On the home front I lamented the poverty of our politics a couple of weeks ago, but now that the party conference season is over (it ended with the poignant irrelevance of Nick Clegg yesterday) I should be permitted one more moaning spree. All over the place are the deafening sounds of silence, as truths are conveniently ignored. Bloody Ed Miliband, bless him, even managed to forget completely to mention the budget deficit. We were invited to admire the man delivering a speech without notes and instead found ourselves wondering from what planet he had landed. Looks weird, sounds weird, is weird. Earlier this week that prize clown Vince Cable was back to his best liberal flummery, although I suppose that to have being neither George Osborne nor Ed Balls as your unique selling point is not exactly bad marketing.
All of which domestic stuff can make us fail to notice the truly dreadful things that are going on in the rest of the world. In Hong Kong democracy protestors were beaten back by the weather, which might lead some to the uncomfortable conclusion that God is a totalitarian. The economies of mainland Europe are contracting back towards recession, dragged there by an inefficient single currency. Worst and most terrifying of all, ISIS (or whatever we are today supposed to call them) butcher their way towards their destiny of an all conquering Caliphate. Sadam, Gadaffi, Assad, Khomenei - all look to have been positively cuddly by comparison.
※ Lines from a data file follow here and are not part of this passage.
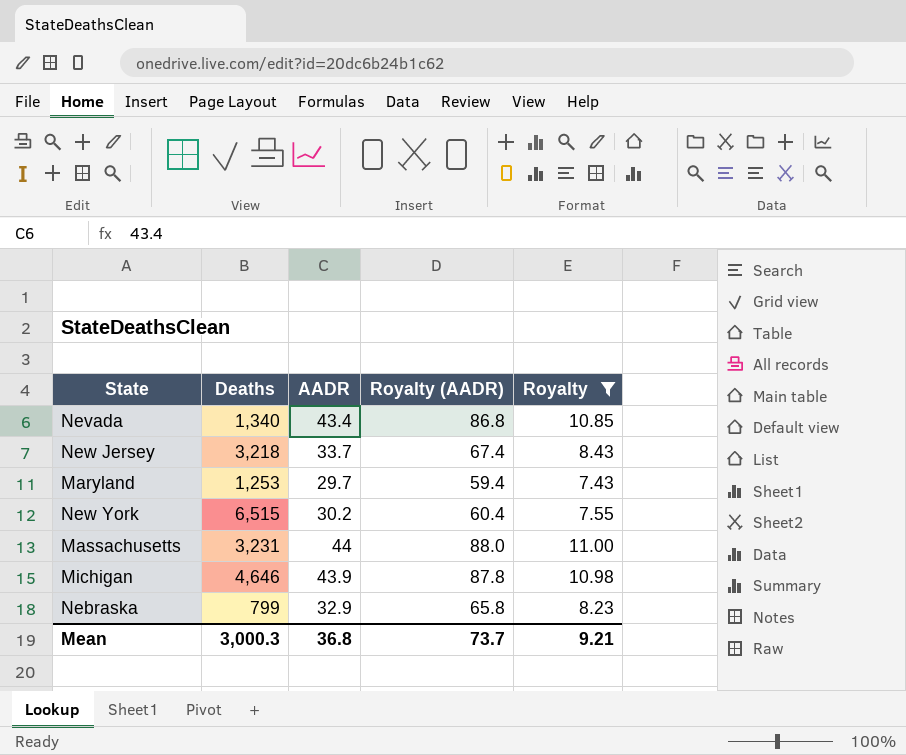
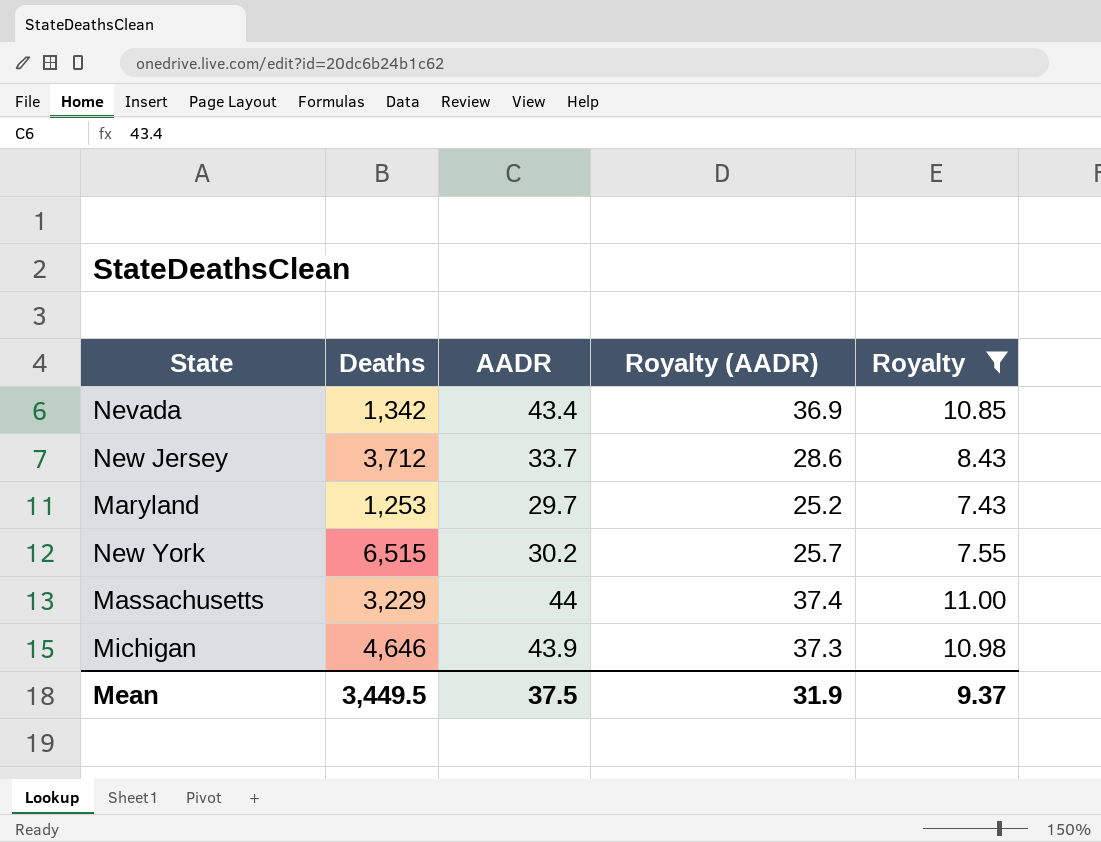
column Royalty (AADR) | formula: [AADR] * 2 -> [AADR] * 0.85
row Nebraska: 799 | 32.9 | 65.8 | 8.23 -> none
Nevada | Deaths: 1,340 -> 1,342
New Jersey | Deaths: 3,218 -> 3,712
Massachusetts | Deaths: 3,231 -> 3,229
Mean | Deaths: 3,000.3 -> 3,449.5
Mean | AADR: 36.8 -> 37.5
Mean | Royalty (AADR): 73.7 -> 31.9
Mean | Royalty: 9.21 -> 9.37

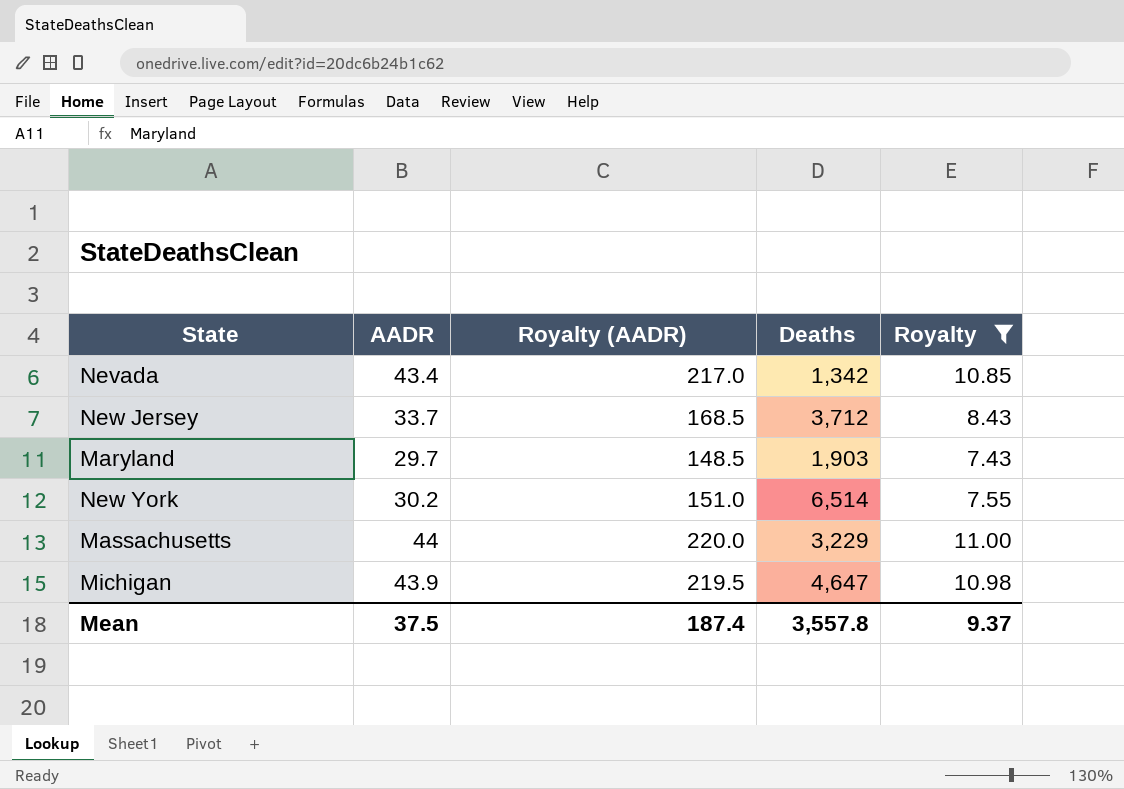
column Royalty (AADR) | formula: [AADR] * 0.85 -> [AADR] * 5
column Deaths | position: 2 -> 4
Maryland | Deaths: 1,253 -> 1,903
New York | Deaths: 6,515 -> 6,514
Michigan | Deaths: 4,646 -> 4,647
Mean | Royalty (AADR): 31.9 -> 187.4
Mean | Deaths: 3,449.5 -> 3,557.8

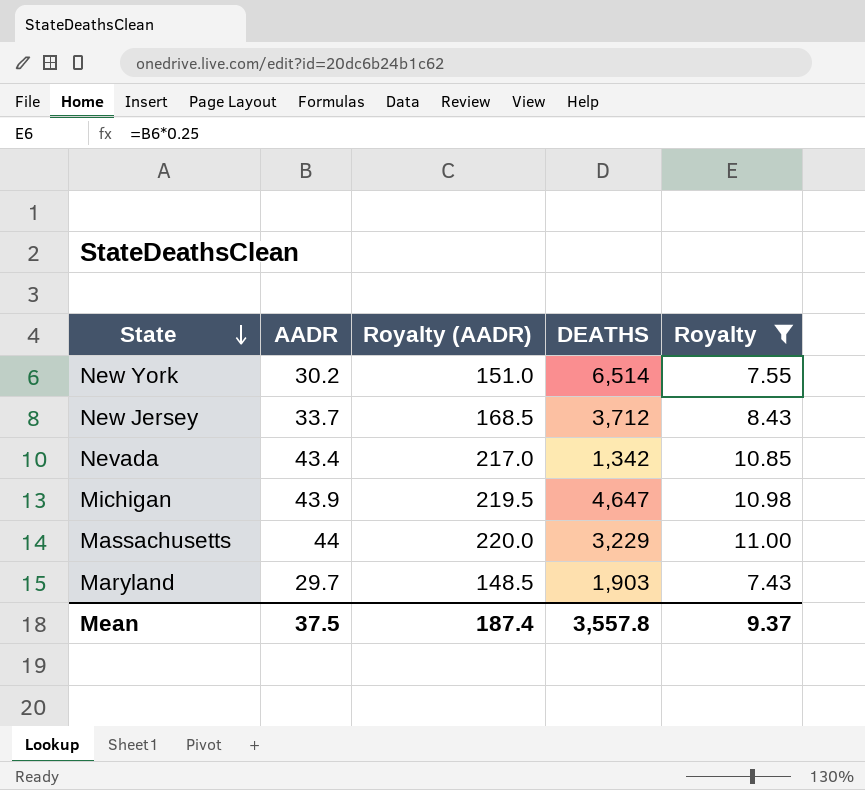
row order: none -> State descending
column name: Deaths -> DEATHS

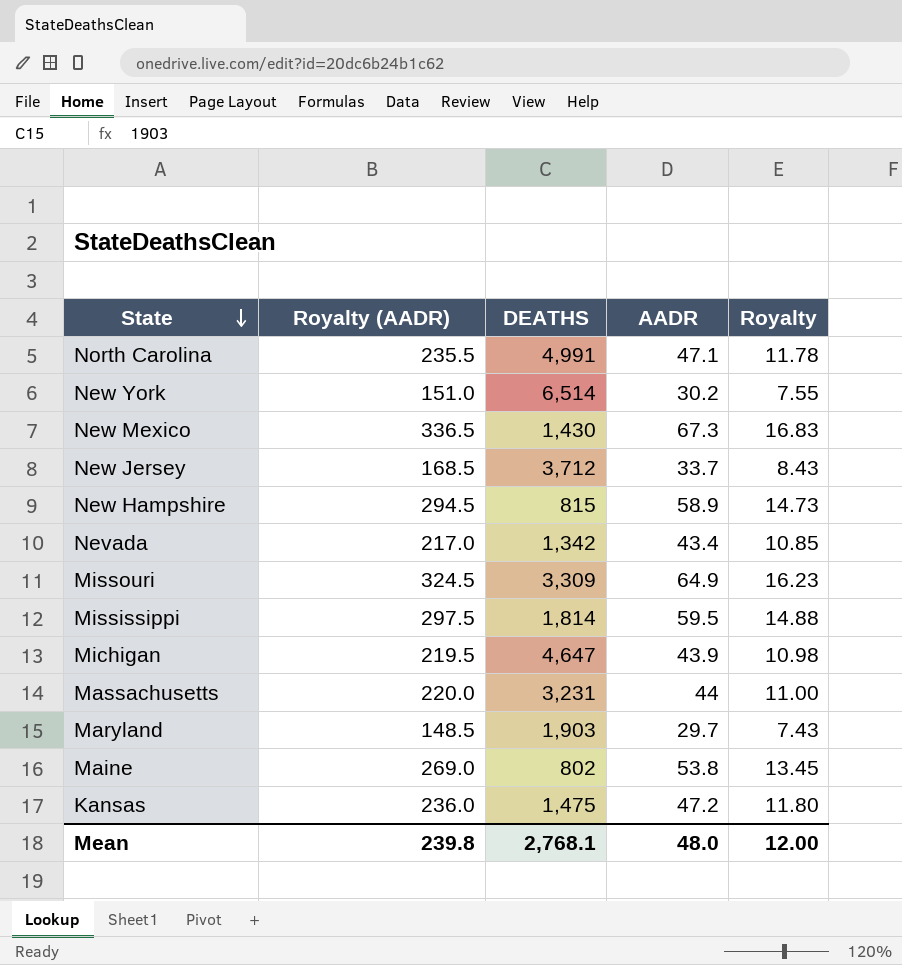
filter: Royalty <= 11.00 -> none
column AADR | position: 2 -> 4
Massachusetts | DEATHS: 3,229 -> 3,231
Mean | Royalty (AADR): 187.4 -> 239.8
Mean | DEATHS: 3,557.8 -> 2,768.1
Mean | AADR: 37.5 -> 48.0
Mean | Royalty: 9.37 -> 12.00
The state of Israel will not survive unscathed in the face of a Caliphate and the attempted destruction of Israel will lead to global conflict.
So here are a few of the truths that go unacknowledged.
- We may negotiate with God.
- You can't have open borders and a worthwhile welfare state.
- Sovereign states can and will default on their debts.
- You either uninvent money or you have to balance budgets. The alternative is government as a gargantuan Ponzi scheme.